Have you noticed your skin getting more dry as the winter weather rolls in? Do you have cracks on your hands or fingers? If so, you’re not alone.

 

“As the seasons change, the environment for the skin is changing. The humidity level is changing,” explains Indy Chabra, a dermatologist at Midlands Clinic in Sioux City, South Dakota.

 

Xerosis (or dry skin) is caused from a loss of too much water or oil in skin.
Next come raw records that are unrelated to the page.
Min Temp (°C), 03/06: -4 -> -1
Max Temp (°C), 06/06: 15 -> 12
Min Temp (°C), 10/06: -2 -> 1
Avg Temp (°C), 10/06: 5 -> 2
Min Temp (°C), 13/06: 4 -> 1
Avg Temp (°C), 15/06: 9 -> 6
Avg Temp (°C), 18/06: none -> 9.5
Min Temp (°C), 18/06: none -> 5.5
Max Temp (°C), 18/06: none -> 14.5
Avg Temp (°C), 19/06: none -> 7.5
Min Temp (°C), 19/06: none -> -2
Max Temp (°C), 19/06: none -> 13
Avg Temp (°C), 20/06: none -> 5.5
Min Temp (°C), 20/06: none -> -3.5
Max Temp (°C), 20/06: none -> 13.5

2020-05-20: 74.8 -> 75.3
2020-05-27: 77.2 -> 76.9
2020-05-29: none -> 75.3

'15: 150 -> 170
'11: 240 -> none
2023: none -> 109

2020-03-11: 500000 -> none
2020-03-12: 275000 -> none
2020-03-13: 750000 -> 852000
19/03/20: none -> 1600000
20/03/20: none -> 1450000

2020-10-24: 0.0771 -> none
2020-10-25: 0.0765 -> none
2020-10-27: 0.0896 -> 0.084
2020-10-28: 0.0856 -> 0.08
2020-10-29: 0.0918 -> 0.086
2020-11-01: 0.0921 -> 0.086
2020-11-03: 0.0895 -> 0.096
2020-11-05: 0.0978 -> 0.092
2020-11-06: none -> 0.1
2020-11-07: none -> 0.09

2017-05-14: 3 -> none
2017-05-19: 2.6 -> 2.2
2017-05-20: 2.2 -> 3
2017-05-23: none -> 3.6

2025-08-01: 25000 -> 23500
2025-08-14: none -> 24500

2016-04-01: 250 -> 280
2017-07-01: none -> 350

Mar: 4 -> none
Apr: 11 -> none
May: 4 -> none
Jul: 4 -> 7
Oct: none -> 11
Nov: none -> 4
Many factors contribute to xerosis, including age, skin diseases (like eczema), frequent hand-washing, certain medications, and winter weather.

 

For healthy winter skin, apply moisturizer within five minutes of showering, and also before bedtime. A ceramide-based moisturizer (recommended by many dermatologists) can effectively be absorbed to moisturize your skin, but it may take up to seven days to see and feel it working.

 

When washing your hands (or any other part of your body), use lukewarm water and a gentle soap, so as to not dry your skin. Try a hand cream rather than a lotion; apply and let it absorb rather than quickly rubbing it in. (As always, with any soap or moisturizer, if irritation and/or discomfort occur, seek out the care of a health professional.)

 

Humidifiers can help air in homes from becoming too dry, contributing to the effect of winter weather on your skin.

 

Remember to take the simple, daily steps you can to clean and protect your dry skin.